**What the task requires:**
Each line in the entries below that holds the string "para" is to be listed.

Data under study: Begin

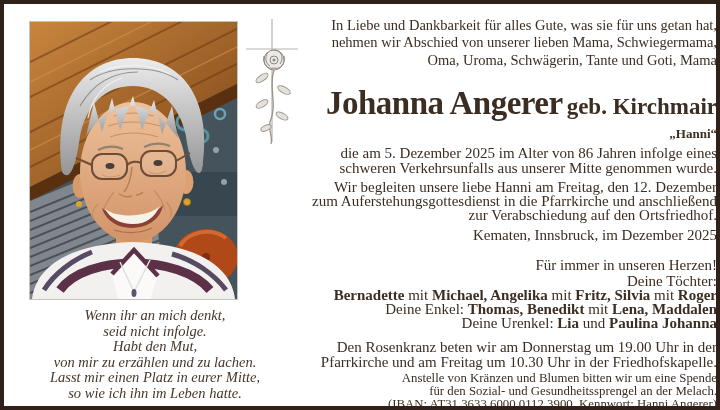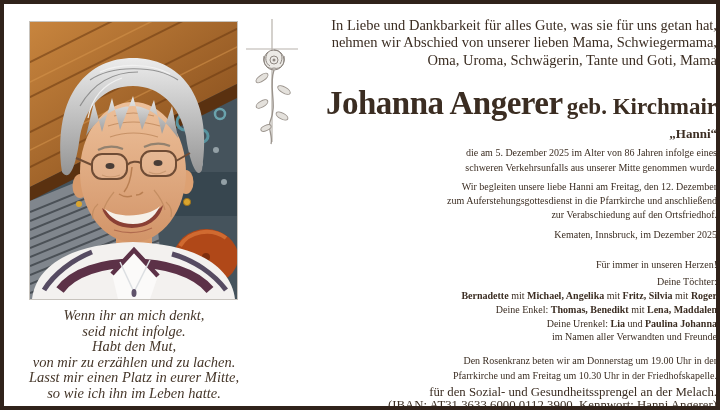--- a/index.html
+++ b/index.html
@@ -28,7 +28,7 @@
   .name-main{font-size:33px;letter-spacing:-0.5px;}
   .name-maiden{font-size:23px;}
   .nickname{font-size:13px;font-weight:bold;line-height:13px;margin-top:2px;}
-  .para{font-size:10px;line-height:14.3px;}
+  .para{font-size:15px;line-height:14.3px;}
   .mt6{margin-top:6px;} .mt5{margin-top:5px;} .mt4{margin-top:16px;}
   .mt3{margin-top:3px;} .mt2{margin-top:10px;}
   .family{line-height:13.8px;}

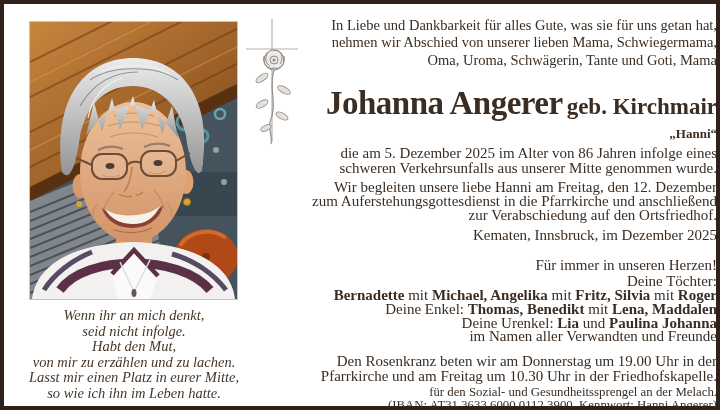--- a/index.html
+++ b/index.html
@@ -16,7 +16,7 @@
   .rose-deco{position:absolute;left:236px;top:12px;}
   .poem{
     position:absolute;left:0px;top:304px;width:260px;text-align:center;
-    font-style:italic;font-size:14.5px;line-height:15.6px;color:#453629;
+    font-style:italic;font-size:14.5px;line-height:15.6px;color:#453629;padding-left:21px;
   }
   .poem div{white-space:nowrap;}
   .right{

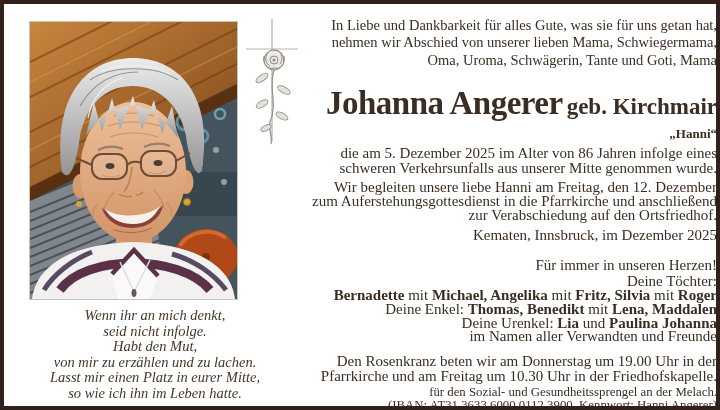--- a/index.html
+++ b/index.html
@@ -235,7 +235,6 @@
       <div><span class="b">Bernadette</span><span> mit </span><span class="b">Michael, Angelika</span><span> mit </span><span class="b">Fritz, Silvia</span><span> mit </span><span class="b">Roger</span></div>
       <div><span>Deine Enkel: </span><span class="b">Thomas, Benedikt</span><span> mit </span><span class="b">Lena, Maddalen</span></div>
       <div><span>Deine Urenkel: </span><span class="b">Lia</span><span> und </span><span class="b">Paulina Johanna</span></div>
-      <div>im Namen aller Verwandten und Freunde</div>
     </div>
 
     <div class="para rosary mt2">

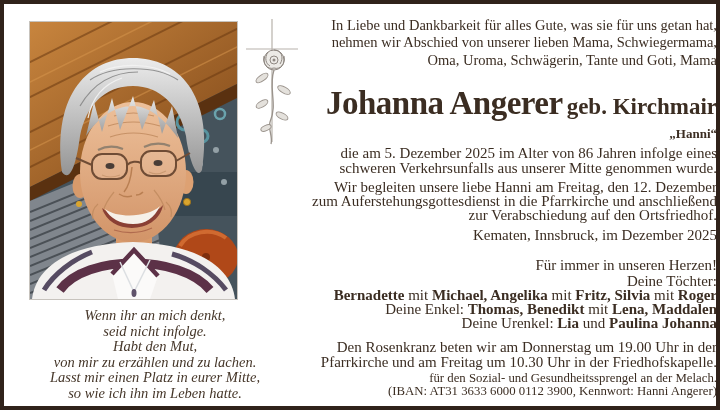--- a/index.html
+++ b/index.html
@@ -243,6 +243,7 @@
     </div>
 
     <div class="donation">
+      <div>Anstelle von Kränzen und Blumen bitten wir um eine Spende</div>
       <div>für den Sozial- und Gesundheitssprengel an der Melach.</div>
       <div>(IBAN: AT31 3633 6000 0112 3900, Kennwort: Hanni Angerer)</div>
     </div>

Data under study: End

**Response to this exercise:**
-  .para{font-size:10px;line-height:14.3px;}
+  .para{font-size:15px;line-height:14.3px;}
     <div class="para rosary mt2">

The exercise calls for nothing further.